**YOUR GOAL**. Everything in the records below goes into the copy exactly, except the pictures.

**RECORDS SUPPLIED**.
/---
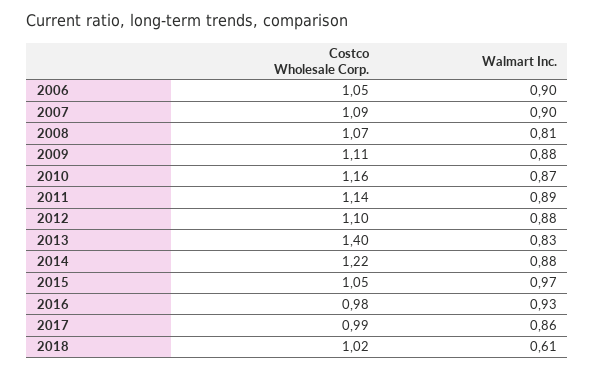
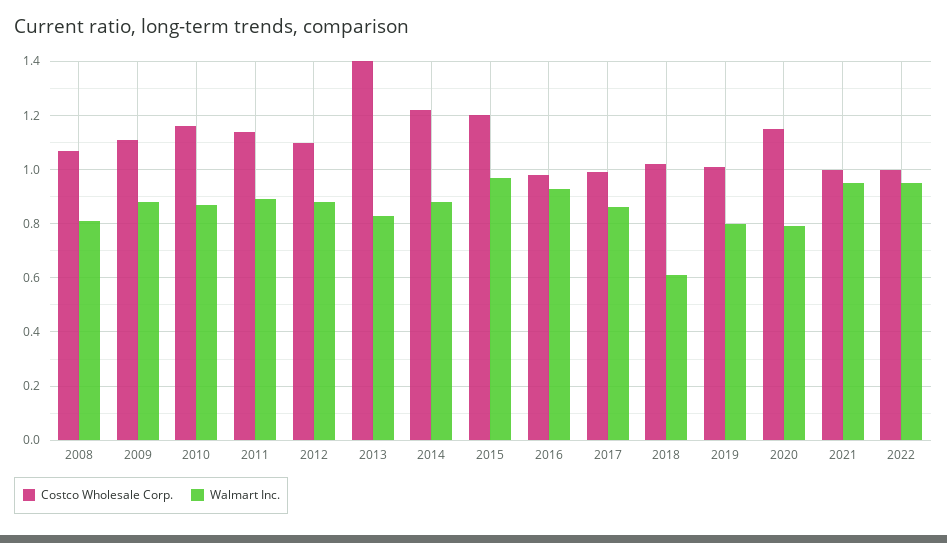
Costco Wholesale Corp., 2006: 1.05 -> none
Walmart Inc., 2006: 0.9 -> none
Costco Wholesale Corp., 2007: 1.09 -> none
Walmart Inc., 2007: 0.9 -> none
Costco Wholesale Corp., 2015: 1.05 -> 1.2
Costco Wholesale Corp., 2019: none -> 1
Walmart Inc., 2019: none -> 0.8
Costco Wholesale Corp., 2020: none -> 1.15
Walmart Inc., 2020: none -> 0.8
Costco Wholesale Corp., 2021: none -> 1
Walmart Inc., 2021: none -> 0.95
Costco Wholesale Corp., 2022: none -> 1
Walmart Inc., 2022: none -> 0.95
\---
**OUTPUT OF THE EXERCISE**.
Costco Wholesale Corp., 2006: 1.05 -> none
Walmart Inc., 2006: 0.9 -> none
Costco Wholesale Corp., 2007: 1.09 -> none
Walmart Inc., 2007: 0.9 -> none
Costco Wholesale Corp., 2015: 1.05 -> 1.2
Costco Wholesale Corp., 2019: none -> 1
Walmart Inc., 2019: none -> 0.8
Costco Wholesale Corp., 2020: none -> 1.15
Walmart Inc., 2020: none -> 0.8
Costco Wholesale Corp., 2021: none -> 1
Walmart Inc., 2021: none -> 0.95
Costco Wholesale Corp., 2022: none -> 1
Walmart Inc., 2022: none -> 0.95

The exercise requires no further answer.